In response to the lack of prospectively collected data, the present prospective feasibility
study aimed to evaluate whether considering an extra 1-cm safety margin was effective
in preventing positive lateral margins during ESD for EGJ adenocarcinomas.
Patients and methods
Patients
The protocol for this single-center prospective feasibility study was approved by
the ethics committee of the Osaka City University Hospital (approval: 3064) and was
registered in the University Hospital Medical Network Clinical Trial Registry (UMIN000017120).
All patients provided written informed consent before enrollment. The inclusion criteria
comprised: (1) an EGJ tumor diagnosed as Siewert’s type II classification; (2) pathological
diagnosis of definite or suspected adenocarcinoma; (3) cT1a-M (invasion limited to
the muscularis mucosae); (4) no signs of lymph node or distant metastasis; (5) age
> 20 years; and (6) provided written informed consent. The exclusion criteria comprised:
(1) no informed consent; (2) possibility of pregnancy or lactation; (3) severe mental
illness; (4) continuous systemic steroid use; (5) active bacterial or fungal infection;
(6) cardiac infarction or unstable angina pectoris within the last 3 months; (7) uncontrollable
hypertension or diabetes mellitus; (8) pulmonary disease requiring oxygen; or (9)
judged to be ineligible at the discretion of a study investigator.
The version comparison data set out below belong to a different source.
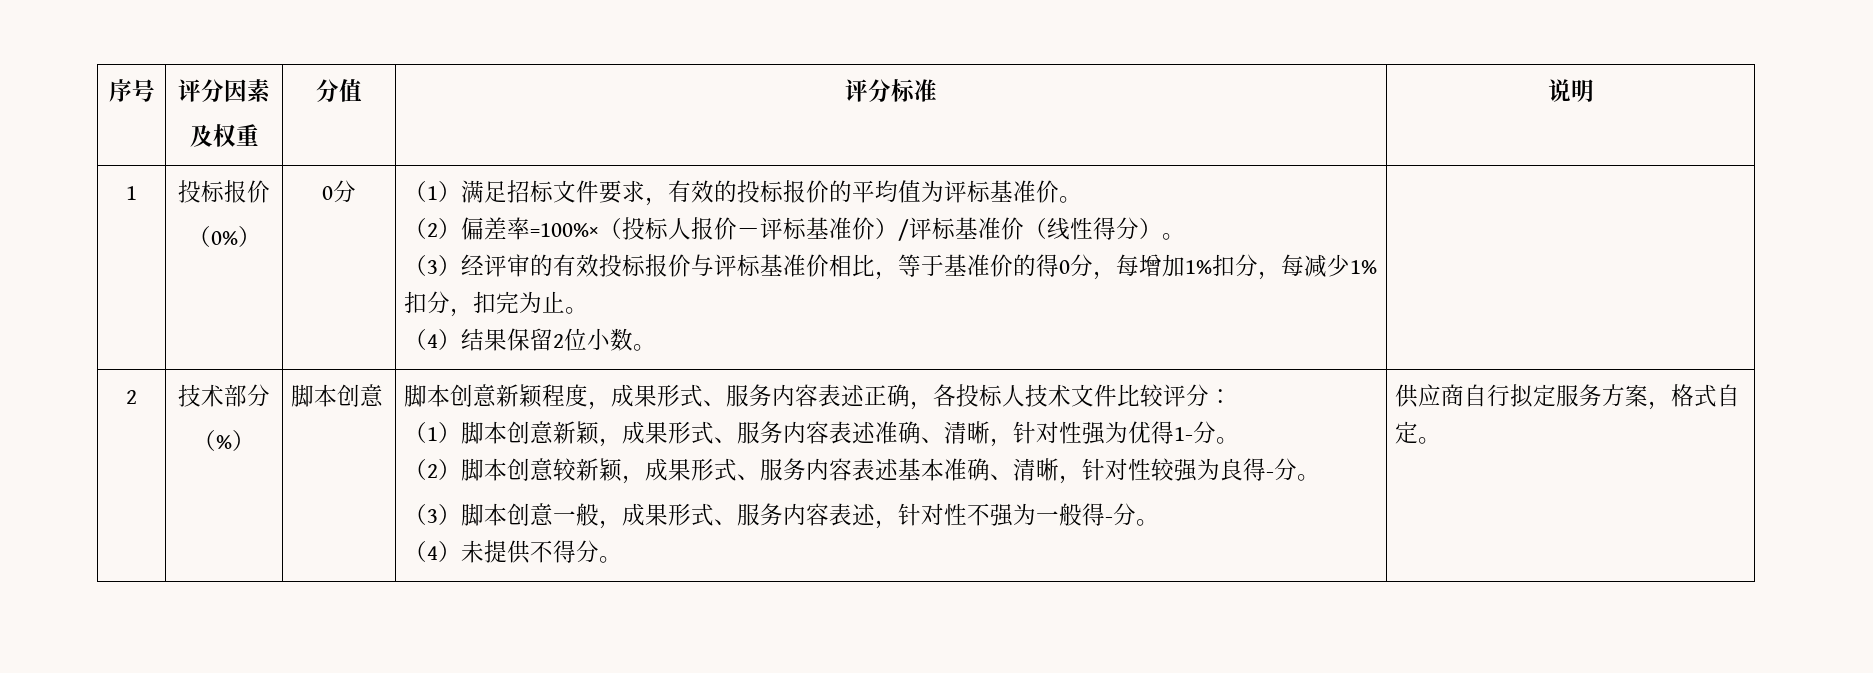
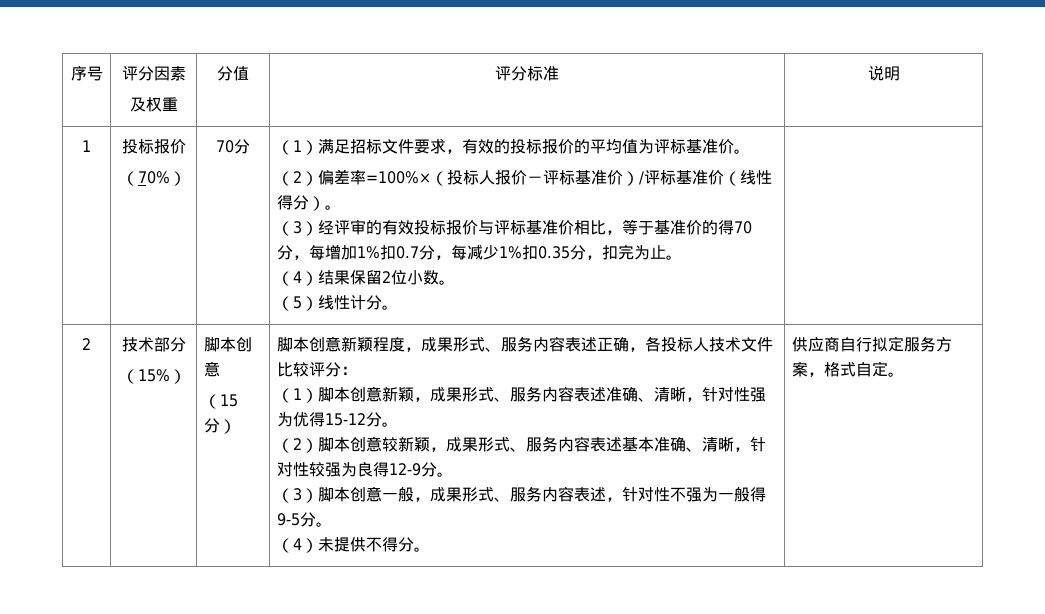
- （0%） | 0分
+ （70%） | 70分
- （3）经评审的有效投标报价与评标基准价相比，等于基准价的得0分，每增加1%扣分，每减少1%扣分，扣完为止。
+ （3）经评审的有效投标报价与评标基准价相比，等于基准价的得70分，每增加1%扣0.7分，每减少1%扣0.35分，扣完为止。
+ （5）线性计分。
- （%） | 脚本创意
+ （15%） | 脚本创意
+ （15分）
- （1）脚本创意新颖，成果形式、服务内容表述准确、清晰，针对性强为优得1-分。
+ （1）脚本创意新颖，成果形式、服务内容表述准确、清晰，针对性强为优得15-12分。
- （2）脚本创意较新颖，成果形式、服务内容表述基本准确、清晰，针对性较强为良得-分。
+ （2）脚本创意较新颖，成果形式、服务内容表述基本准确、清晰，针对性较强为良得12-9分。
- （3）脚本创意一般，成果形式、服务内容表述，针对性不强为一般得-分。
+ （3）脚本创意一般，成果形式、服务内容表述，针对性不强为一般得9-5分。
The sample size
was, based on our previous experience, calculated as per the number of patients that
we could feasibly enroll during the study period.
Outcome measures
The primary outcome of interest was the rate of complete resection (R0 resection rate),
i. e., an en bloc resection with histologically cancer-free margins. The secondary
outcomes of interest were the treatment outcomes (curative resection and adverse events
[AEs]) and the incidence, extension length, and preoperative diagnostic rate of the
STE. Preoperative diagnostic rate was defined as accuracy rate. We determined that
STE could be diagnosed if the presence and length of STE were consistent with preoperative
endoscopic diagnosis.
Defining STE and the 1-cm safety margin
Preoperative endoscopy was performed using an Evis Lucera Elite System (Olympus, Tokyo,
Japan) with a magnifying upper gastrointestinal endoscope (GIF-H260Z; Olympus). We
delineated the lesion’s area via magnifying endoscopy with narrow-band imaging (NBI)
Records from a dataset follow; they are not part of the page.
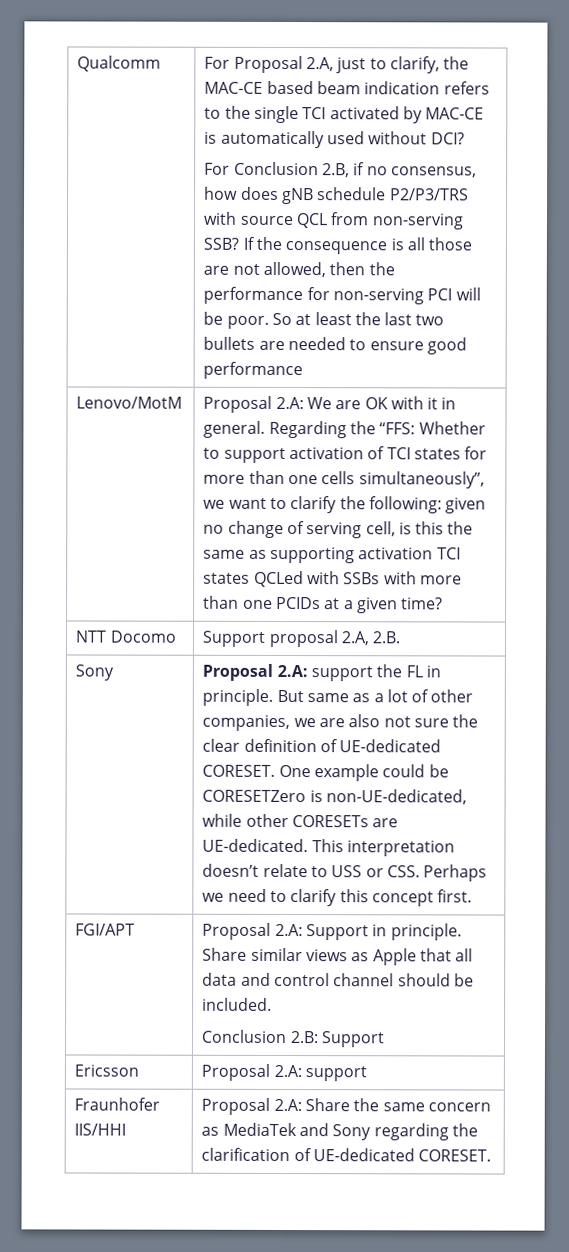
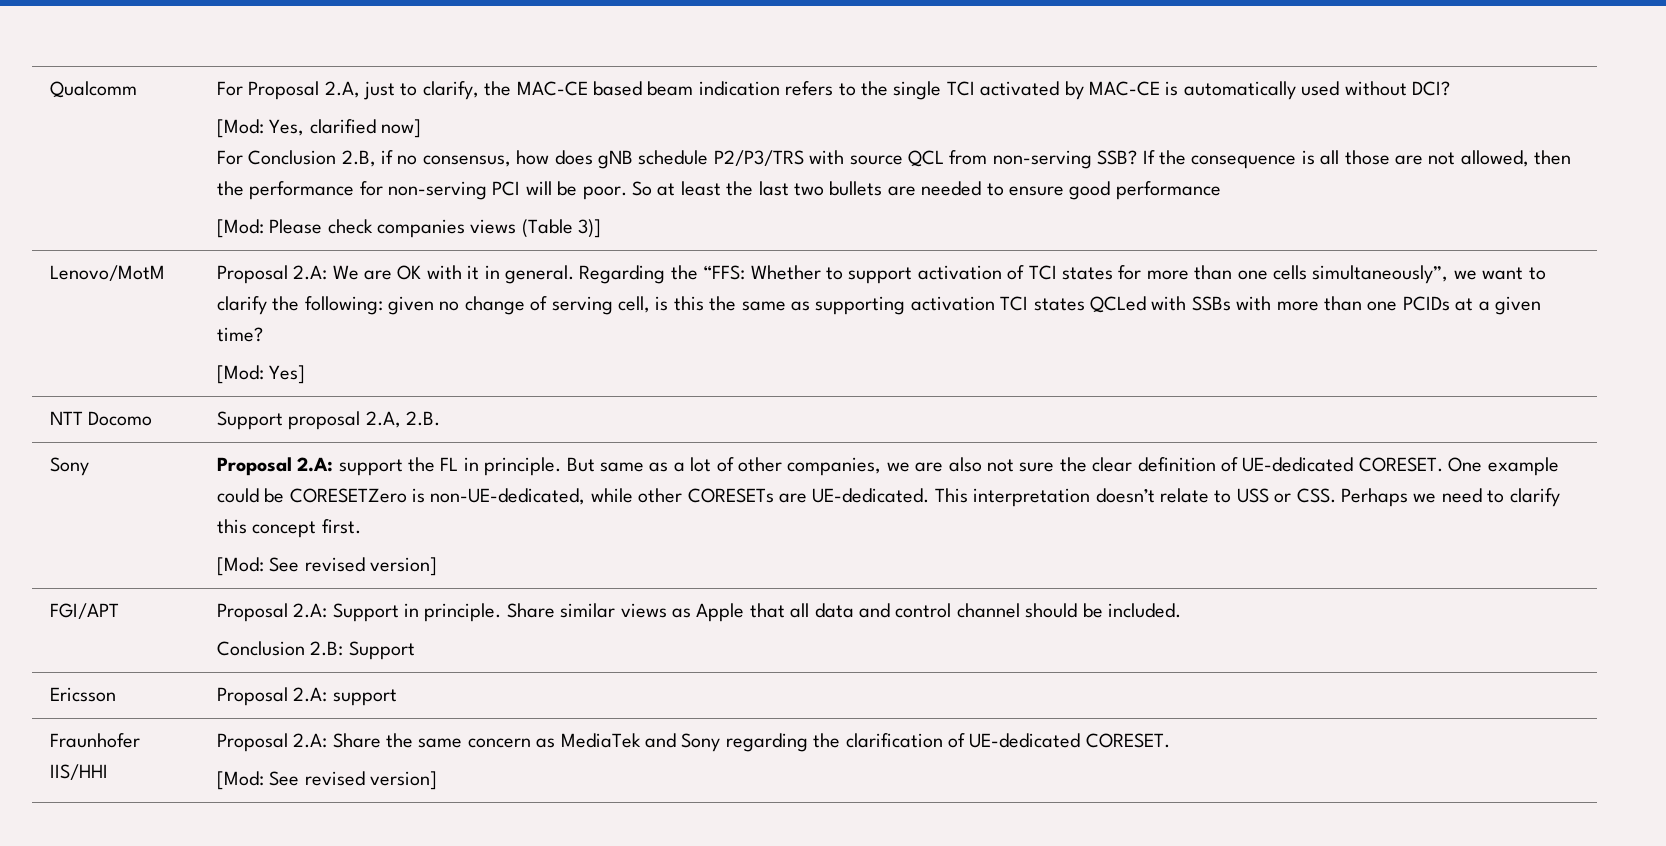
+ [Mod: Yes, clarified now]
+ [Mod: Please check companies views (Table 3)]
+ [Mod: Yes]
  This interpretation doesn’t relate to USS or CSS. Perhaps we need to clarify this concept first.
+ [Mod: See revised version]
  Fraunhofer IIS/HHI | Proposal 2.A: Share the same concern as MediaTek and Sony regarding the clarification of UE-dedicated CORESET.
+ [Mod: See revised version]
([Fig. 1a]). In all cases, the presence of STE was determined on the basis of the following
modalities: 1) white light endoscopy (WLE) for visualizing a slight elevation ([Fig. 1b]) [4]; 2) non-magnifying endoscopy with NBI for visualizing a pale brownish area ([Fig. 1c]) [5]; 3) magnifying endoscopy with NBI for visualizing an irregular microvascular pattern
under the normal squamous epithelium ([Fig. 1d]) [7]; and 4) magnifying endoscopy with acetic acid application for visualizing a small
white sign ([Fig. 1e]) [8].
Fig. 1 Endoscopic sign of EGJ adenocarcinomas and placement of the 1-cm safety margin. a Demarcation line with an irregular microvascular or microsurface pattern during magnifying
endoscopy with NBI. b Slight elevation (red arrow) during white light endoscopy. c Pale brownish area during non-magnifying endoscopy with NBI. d Irregular microvascular pattern under the normal squamous epithelium during magnifying
endoscopy with NBI. e Small white sign (orange arrow) during magnifying endoscopy with acetic acid application.
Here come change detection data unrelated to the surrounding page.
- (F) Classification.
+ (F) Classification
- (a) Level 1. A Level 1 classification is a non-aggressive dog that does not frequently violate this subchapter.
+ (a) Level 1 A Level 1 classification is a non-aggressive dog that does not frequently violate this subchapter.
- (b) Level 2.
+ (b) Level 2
f One-cm marking on the tip of the device’s sheath. g Measurement of the 1-cm safety margin using the device. h Marking dots around the lesion. EGJ, esophagogastric junction; NBI, narrow-band imaging
The marking dots were generally positioned at least 2 mm outside the tumor margin.
However, these dots were placed 1cm away from the oral side of any suspected STE or
1 cm away from the squamous-columnar junction in cases without endoscopic signs of
STE. The 1-cm safety margin was measured using a 1-cm marking on the tip of the device’s
sheath ([Fig. 1f], [Fig. 1g], [Fig. 1h]). ESD was performed as previously reported [4]. A flush knife (Flush knife, DK2620JN; Fujifilm Medical, Tokyo, Japan) was used
as the main electrosurgical knife.
Pathological examination
The fresh and post-formalin fixation specimens were photographed with a scale. The
resected specimens were cut into 2-mm slices from the oral side to the anal side,
and each slice was evaluated to determine the histological type, size, depth of invasion,
lateral and vertical margins, and lymphovascular invasion status of the EGJ tumor.
In cases with STE, the length of the extension was determined with a scale using microscopy,
and the lesion was then mapped on the photographs of the fresh specimen. The length
of the STE was based on the photograph of the fresh specimen. In the same case as
described in [Fig. 1], an EGJ adenocarcinoma arising from the Barrett’s esophagus was defined as a Barrett’s
adenocarcinoma and was identified from the presence of esophageal glands at the anal
side of the carcinoma ([Fig. 2]).
Fig. 2 Calculation of STE length. a Length of the STE as calculated using microscopy with a scale. The red arrow depicts
the range of the lesion, and the blue arrow depicts the range of STE. b,c STE. d Length calculated by mapping the lesion on the photographs of the fresh specimen
using the aforementioned reference length. STE, subsquamous tumor extension
Gastroesophageal reflux disease or proton pump inhibitor (PPI) use sometimes makes
it difficult to assume that double muscularis mucosa and columnar epithelial island.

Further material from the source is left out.